Sulit diramalkan kemana arah penyelesaian Kasus Gereja GKI Yasmin saat ini. Sebab baik pihak penentang maupun Jemaat Yasmin sama sama tetap dan teguh pada masing masing pendiriannya. Pihak penentang semakin kuat dan semakin terang terangan menentang pendirian Gereja GKI Yasmin di lokasi sekarang. Pihak Jemaat GKI Yasmin pun tetap pada pendiriannya tidak mau menerima tawaran relokasi yang disampakan pemerintah daerah maupun pemerintah pusat. Karena mereka merasa dan terbukti sudah mematuhi segala persyaratan peraturan dan hukum.
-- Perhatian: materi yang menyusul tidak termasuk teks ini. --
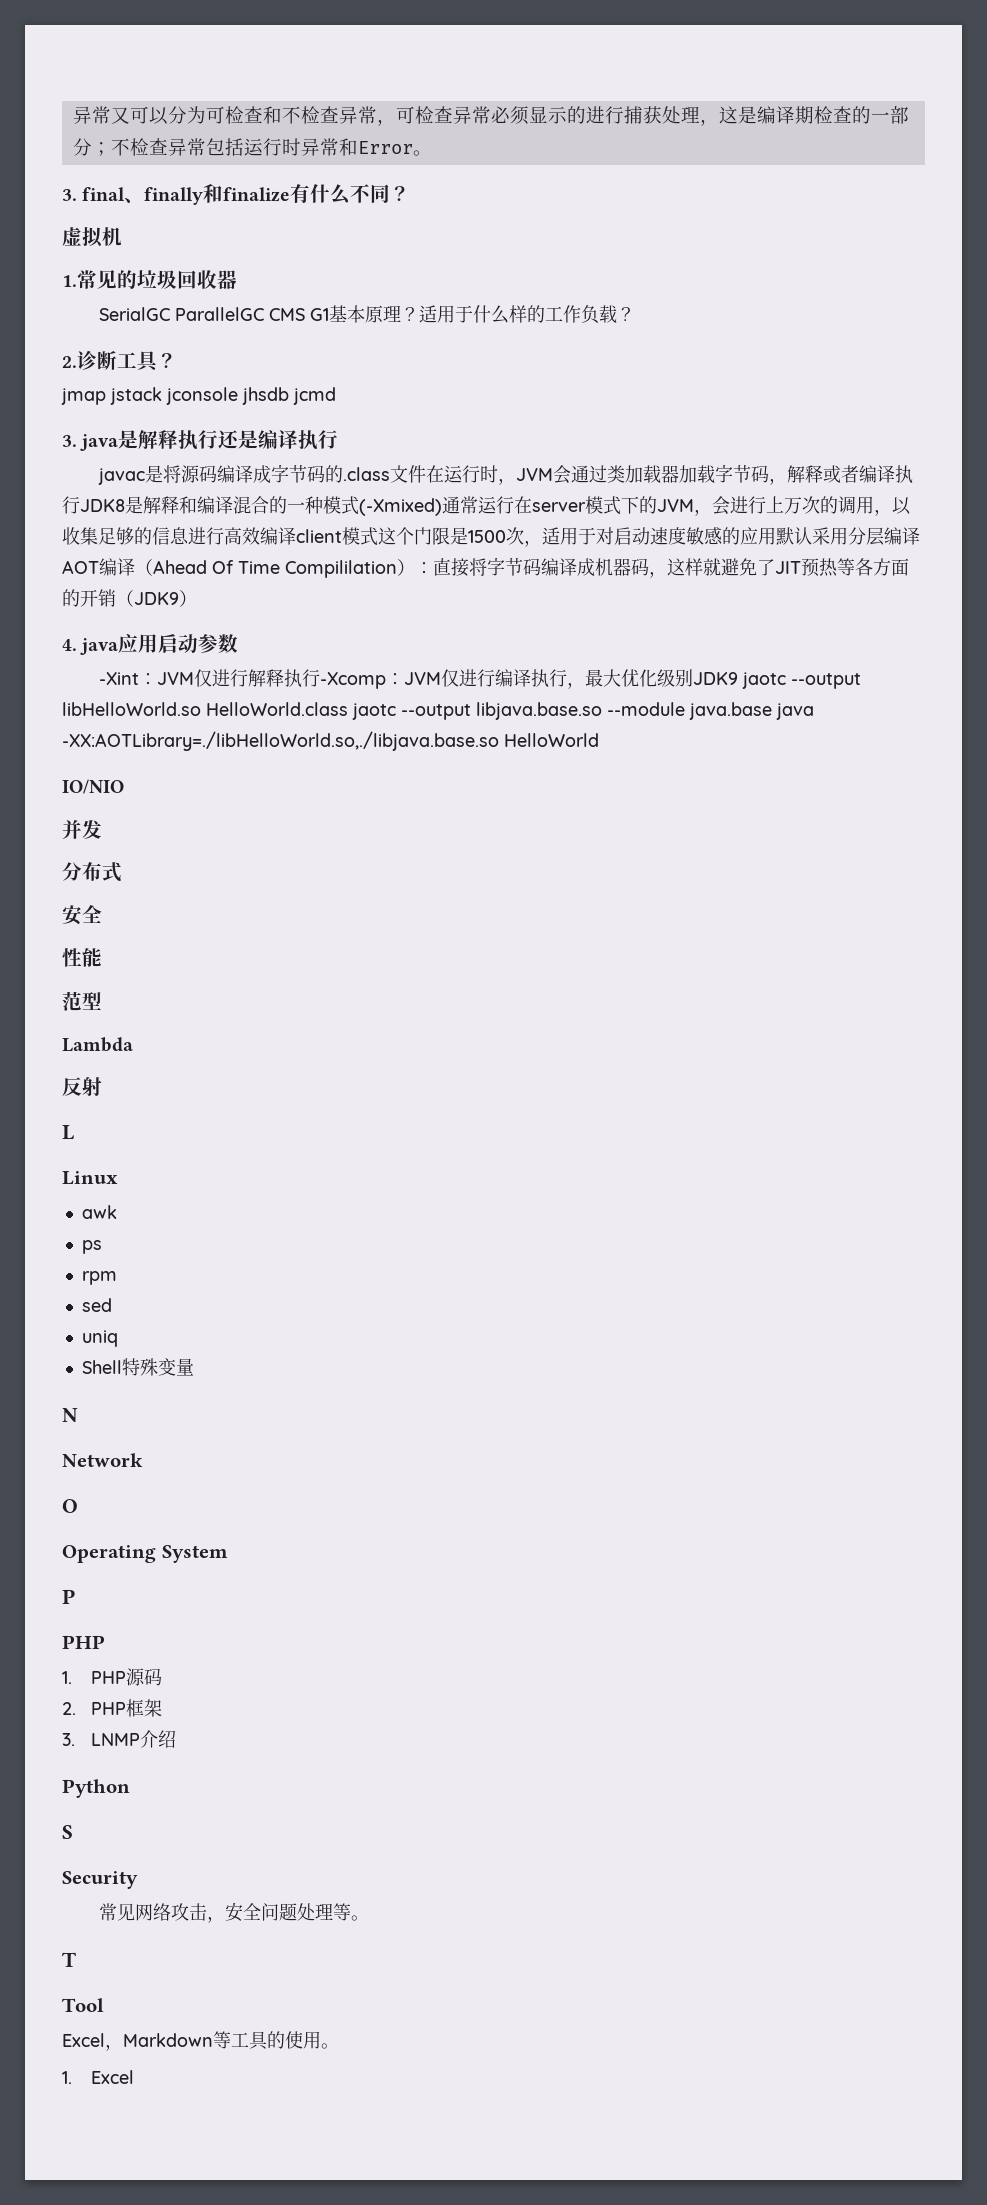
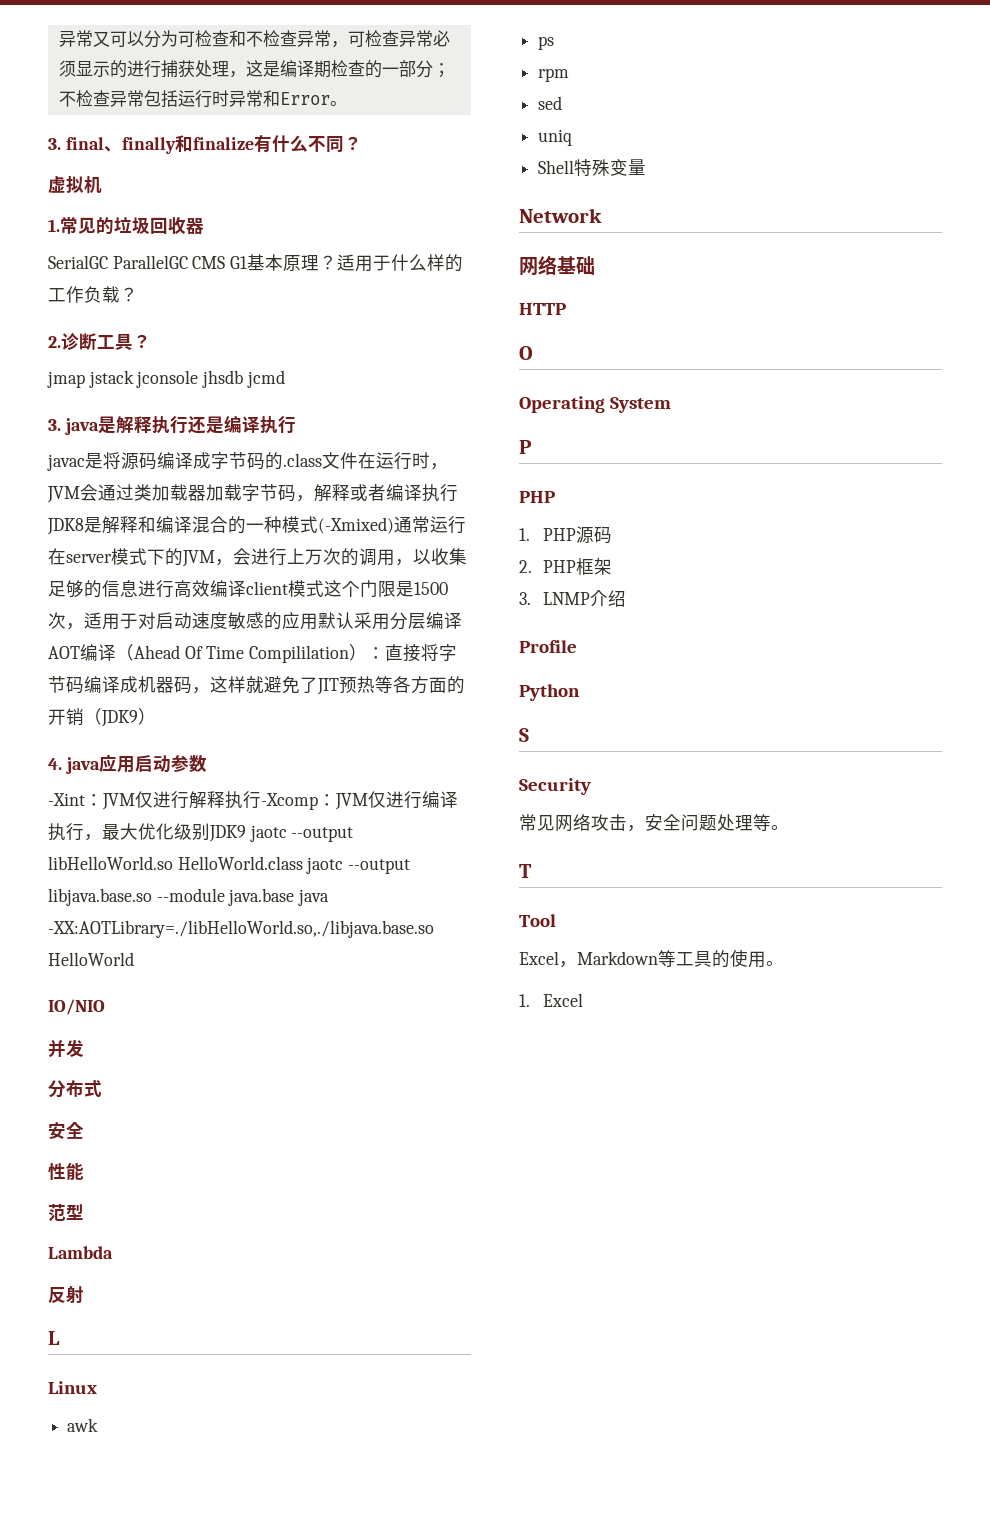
- N
  Network
+ 网络基础
+ HTTP
+ Profile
Akhirnya kasus ini tetap berlarut sampai memasuki tahun 2012.
Mengapa kasus ini layaknya seperti bola liar yang sulit diprediksi penyelesaiannya, ternyata karena ada beberapa faktor penyebab, serta mencerminkan beberapa fakta yang harus dicermati untuk menuju Indonesia yang baru. Menurut hemat saya ada beberapa hal sebagai penyebab dan beberapa hal yang membuat sulit mencari penyelesaiannya.
Penyebab Masalah
Salah satu penyebab utama adalah karena ketidakmampuan pemerintah dalam hal ini Walikota Bogor dalam membuat keputusan yang matang. Terjadinya tarik ulur tentang pemberian IMB sebagai persyaratan pembangunan gereja adalah bukti ketidak konsistenan dalam memegang keputusan. Pihak gereja merasa sejak tahun 2002-2005 sudah melakukan semua persyaratan sehingga IMB dikeluarkan.
Berdasarkan IMB yang sudah dikeluarkan inilah mereka membangun gedung gereja hingga hampir selesai. Belakangan IMB dicabut atau dibatalkan oleh Walikota. Lalu Gereja Yasmin menempuh jalur hukum sampai ke Ombdusman Republik Indonesia dan akhirnya Mahkamah Agung. Dua duanya meneliti secara detail semua persyaratan yang sudah ditempuh. Tidak ada salah dan cacat. Sehingga memutuskan bahwa Gereja tetap harus difungsikan dan mengatakan Walikota tidak dapat membatalkan IMB. Namun di lapangan ada masyarakat yang terorganisir yang tetap menentang dengan berbagai alasan, antara lain lokasi gereja ini wilayah muslim dan ada pemalsuan tanda tangan.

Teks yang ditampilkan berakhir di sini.